A man is giving a big dinner and invited many guests.
At the dinner hour, the host sends his slave to tell the guests: “Come, it’s ready now.”
But one by one they all begin to make excuses.
The first says to him, “I just bought a farm, and must go and inspect it; please excuse me.”
And another says, “I just bought five pair of oxen,
and I’m on my way to check them out;
please excuse me.”
And another says, “I just got married, and so I cannot attend.”
So the slave comes back and reports these excuses to his master.
The master says to his slave, “Go out on the streets and bring back
whomever you find to have dinner, for my banquet just can’t wait.”

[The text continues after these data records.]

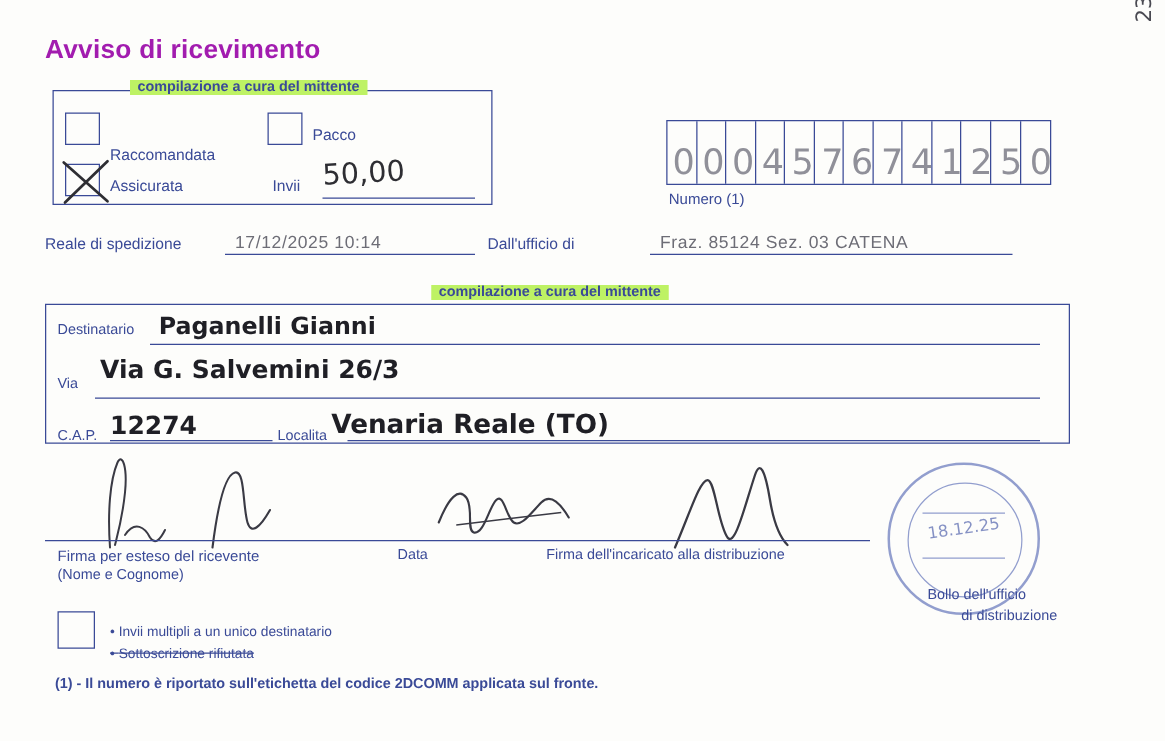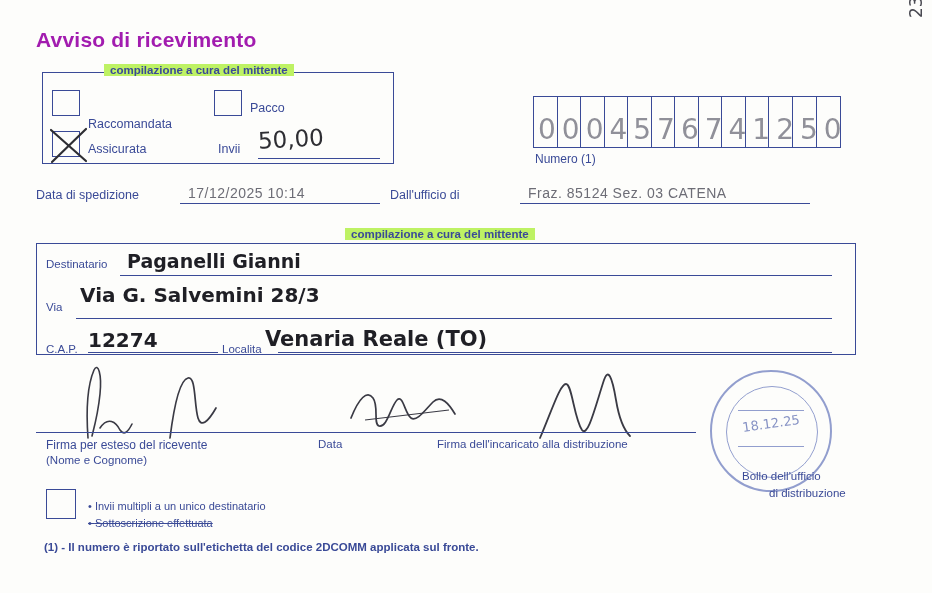"Data di spedizione" div.formlabel { text: Data -> Reale }
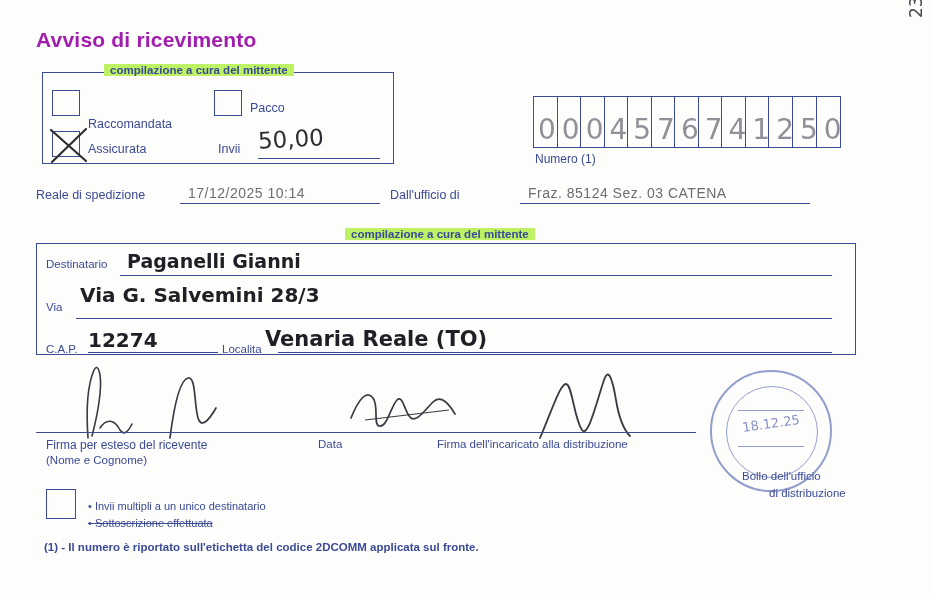"Via G. Salvemini 28/3" div.hand { text: 28/3 -> 26/3 }
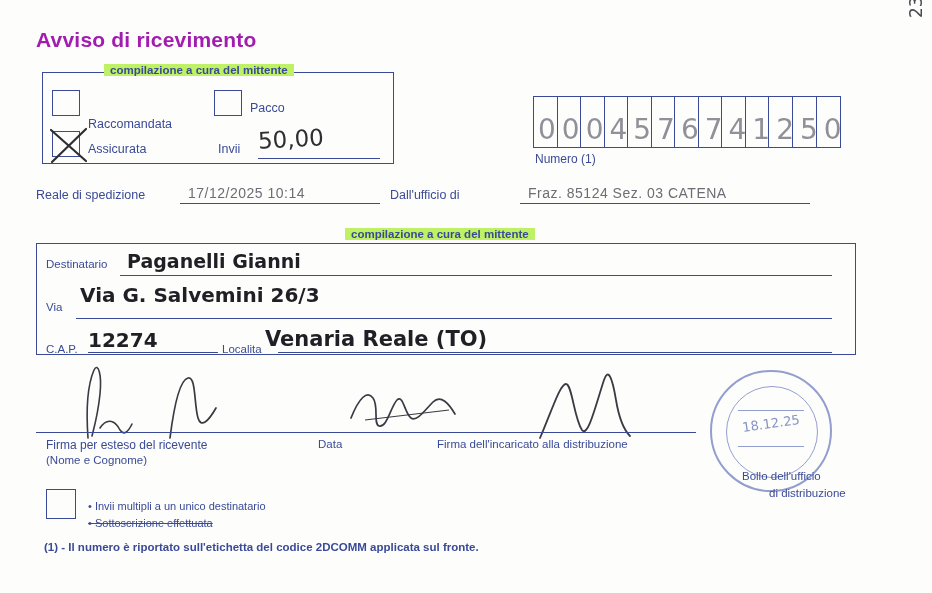"Sottoscrizione effettuata" span { text: effettuata -> rifiutata }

Now scholars make a big deal about the rejection implicit in all the first invited guests saying ‘no’, and with such lame excuses to boot.
Listening to it today, suffices it to say that after 2000 years of Christianity our society in general just isn’t interested.
It just doesn’t care enough to make the effort to come to the banquet of the Kingdom of Heaven.
People today don’t even bother with a reasonable excuse for not giving thanks to God.
But since the dream of God can’t be held back,
since God’s bountiful banquet just can’t be wasted,
since the great feast in the midst of life ‘just can’t wait:’
Whoever come are the right people.
Whenever it starts is the right time.
Whatever happens is the only thing that can happen.
When it is over it is over.
So if laughter is carbonated holiness and Thanksgiving is delicious grace:
If the Kingdom of Heaven is a banquet that just can’t wait, then this Thanksgiving, our Thanksgiving is the joy of just being there… just being here! Amen.